Staff at an Oxenhope tea shop are featuring in a BBC programme next week as part of the launch of a new, innovative charity.

Husband and wife team Andrew and Katrina Heaton and Andrew's sister, Louise, who all work at the Drop Farm Tea Room, Moorside Lane, Oxenhope, were filmed by the BBC cameras as they joined the efforts to launch the TimeBank charity.

Katrina says: "They approached us as they were doing a programme to launch the charity where you give your time and not your money."

The BBC's new initiative, which has been showing on BBC2 for the last two weeks, runs on a "you scratch my back, I'll scratch yours" basis. Viewers will be asked to donate their time to do a job or a chore, and then their kindness is repaid with a treat. The series of programmes featuring Katrina, Andrew and Louise is a taster to show how the charity works.

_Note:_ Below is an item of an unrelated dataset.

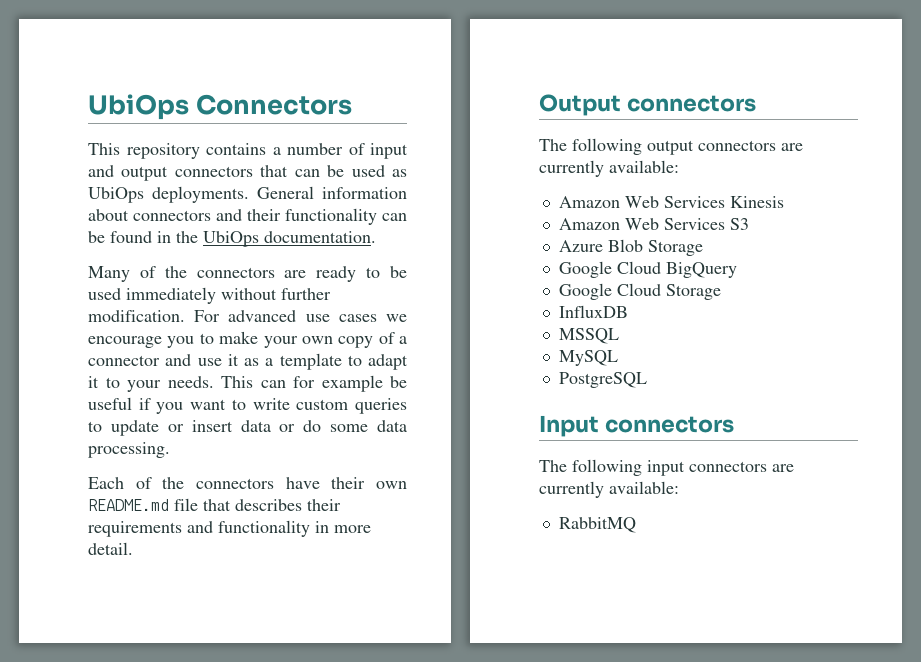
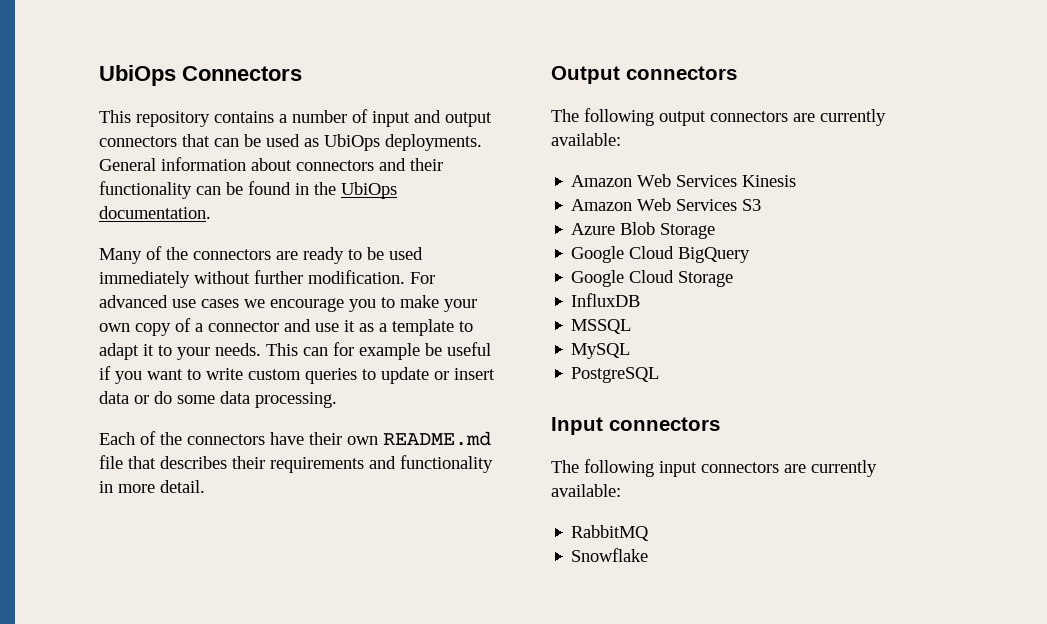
(636, 525) none -> [571,548,649,562] // Snowflake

To do their bit for the charity Katrina played host to four 14-year-old Glaswegian children who had been treated to a day's paint-balling. The children's return favour was to work at the tea room for a day.

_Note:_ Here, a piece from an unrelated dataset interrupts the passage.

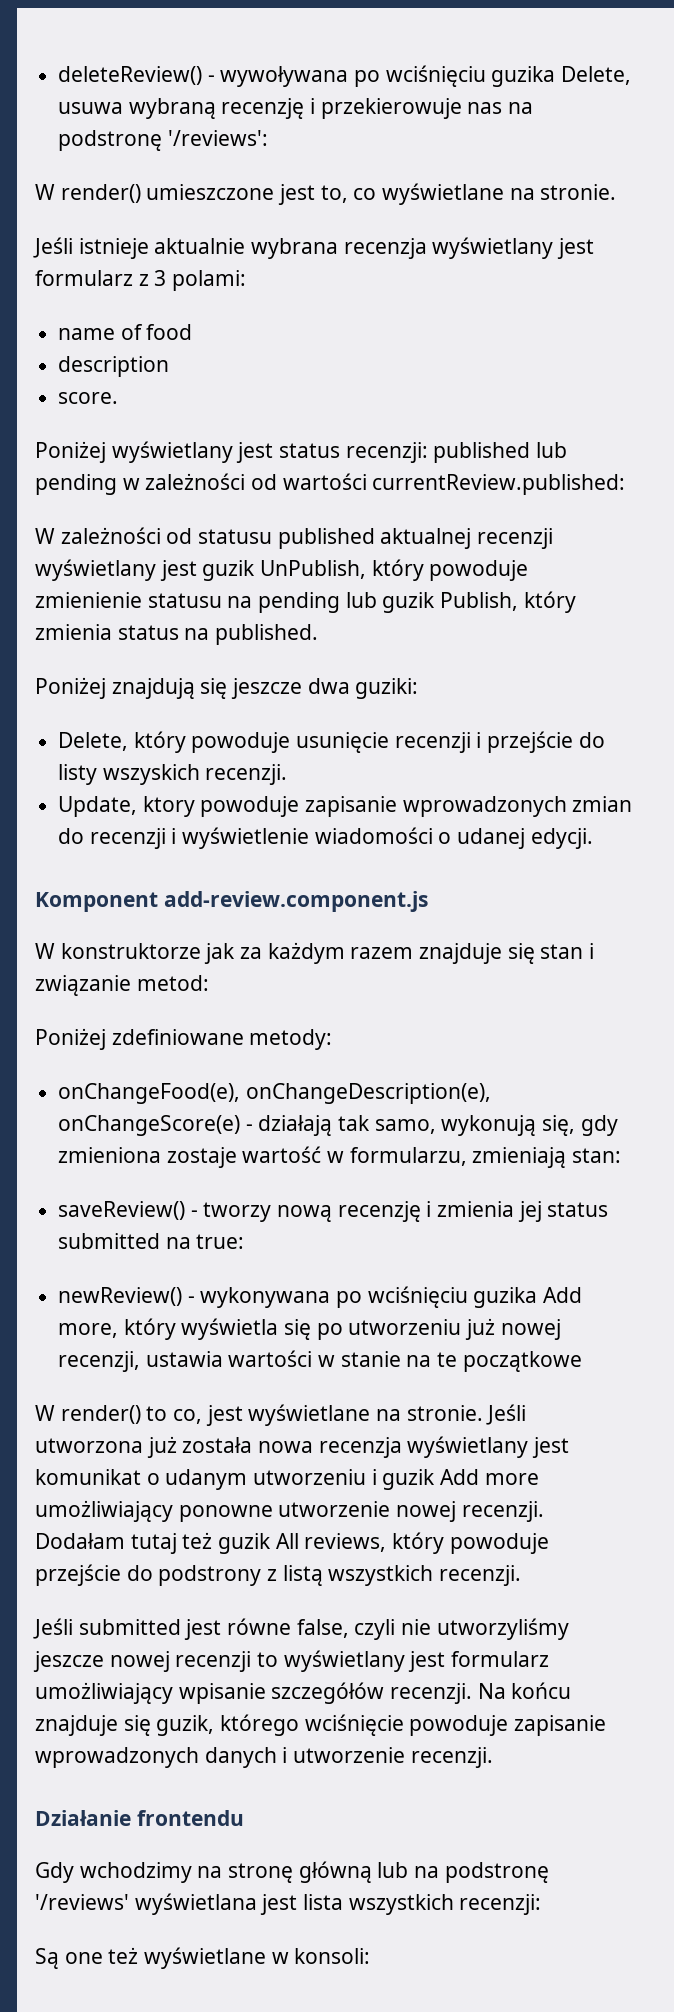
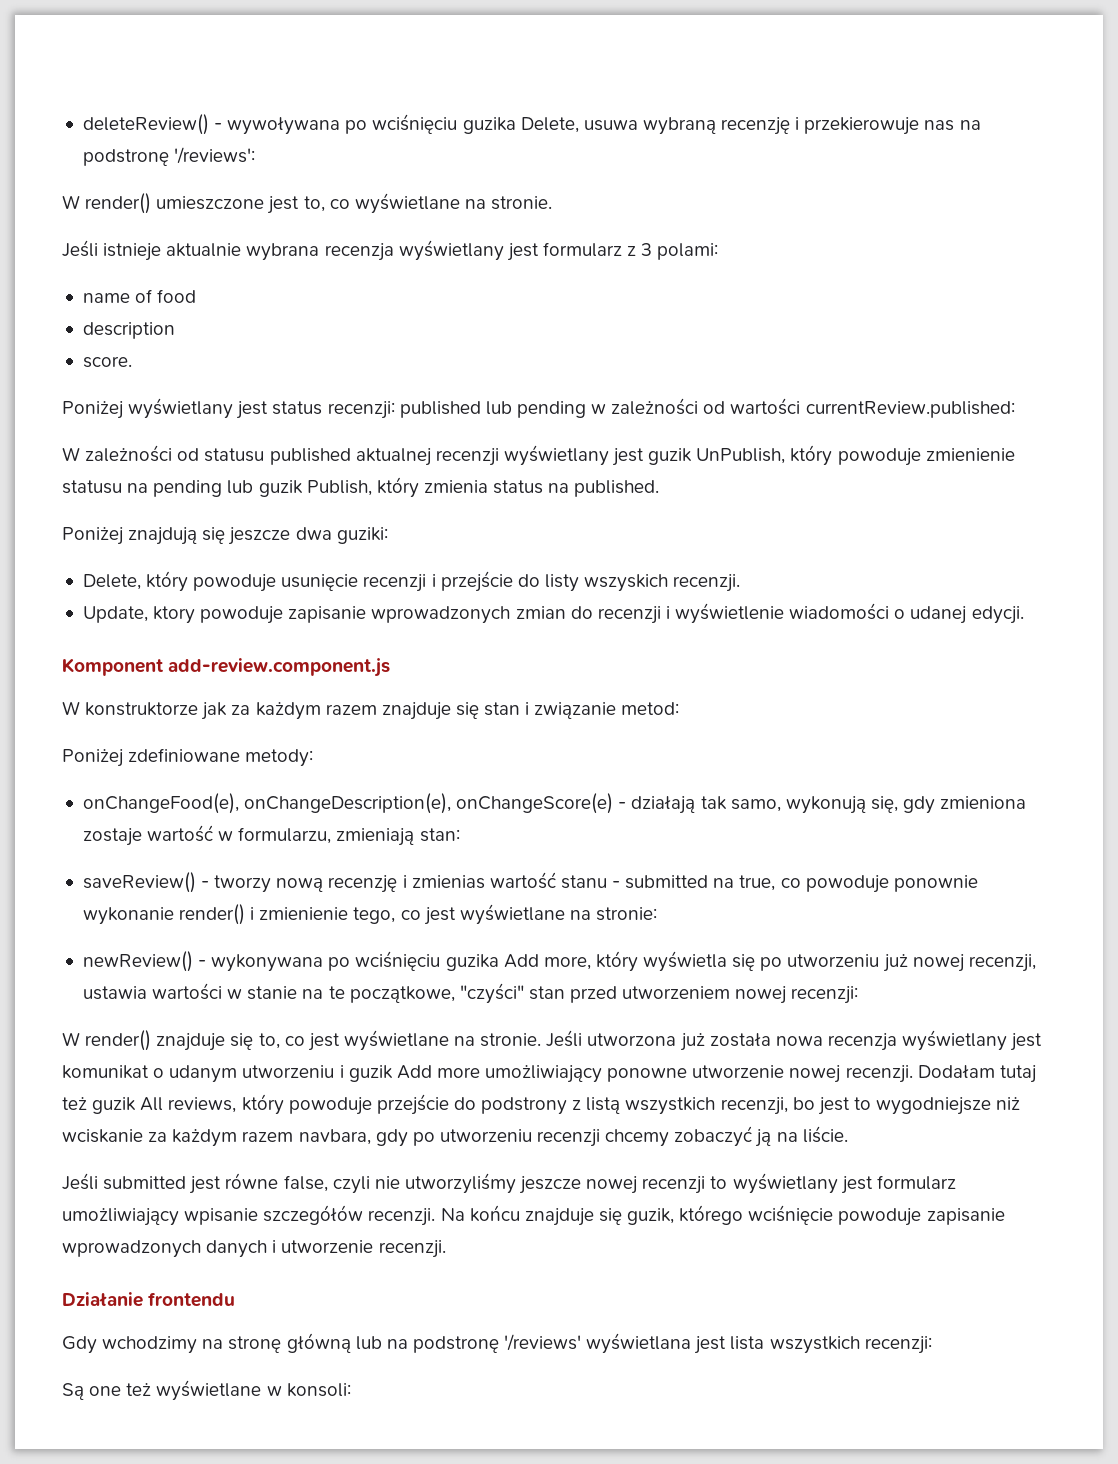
[437,1201,609,1222] [58,1233,245,1249] zmienia jej status submitted na true: -> [411,872,978,893] [82,904,658,925] zmienias wartość stanu - submitted na true, co powoduje ponownie wykonanie render() i zmienienie tego, co jest wyświetlane na stronie:
[462,1351,582,1372] [35,1405,203,1424] początkowe // W render() to co, -> [349,983,859,1004] [62,1030,305,1051] początkowe, "czyści" stan przed utworzeniem nowej recenzji: // W render() znajduje się to, co
[439,1565,522,1586] recenzji. -> [720,1097,1021,1115] [62,1126,848,1147] recenzji, bo jest to wygodniejsze niż wciskanie za każdym razem navbara, gdy po utworzeniu recenzji chcemy zobaczyć ją na liście.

Louise says: "Their favour was to come down here for the day so that Katrina and Andrew could go out for the day."

She says they all rolled up their sleeves and got stuck in. "Everything apart from the washing up," she says.

"They were nice kids, but you could not understand what they were saying, especially when they were talking to each other," says Louise.

Andrew's treat was a long awaited day on the golf course, while Katrina went to a top class hair salon.

Andrew says: "I have always said I would have a go at golf, but I have never had the chance, so I went to the Marsden club and a professional there gave me a lesson for an hour or two.

"It was harder than it looks."

Katrina says she thoroughly enjoyed her trip to the hairdressers, despite being afraid of the result beforehand.

She says: "It has been the same style for 15 years and I have not had the courage to have it cut, so I went to see a man called Paul Smith, at Barrowford, who has been trained by Andrew Collinge. It was just like going into a London salon."

Having had their treats, Katrina and Andrew had to carry out their favour, which involved a phone call from celebrity cook Clarissa Dickson-Wright, of Two Fat Ladies fame.

"We then got a phone call from Clarissa Dickson-Wright asking if we could find a recipe for pickled tripe. We went to Keighley reference library to look in their old books and we found about 50 recipes, but no pickled tripe."

She says they finally managed to track down the recipe at the Murton Park farming museum in York after buying the tripe at Burnley market.

To complete the circle of tit-for-tat favours, Clarissa Dickson-Wright will cook the pickled tripe for a fire crew who were involved in the very first favour and treat.

Katrina says: "It was an experience for us, as living up here we do not get out very often, and to see what actually goes into making the programme was fascinating. "We really enjoyed it."

The Timebank programmes featuring the Oxenhope tea room is on tomorrow at 5.40pm, on BBC2, and on Monday, March 20, at 9.50pm on BBC2.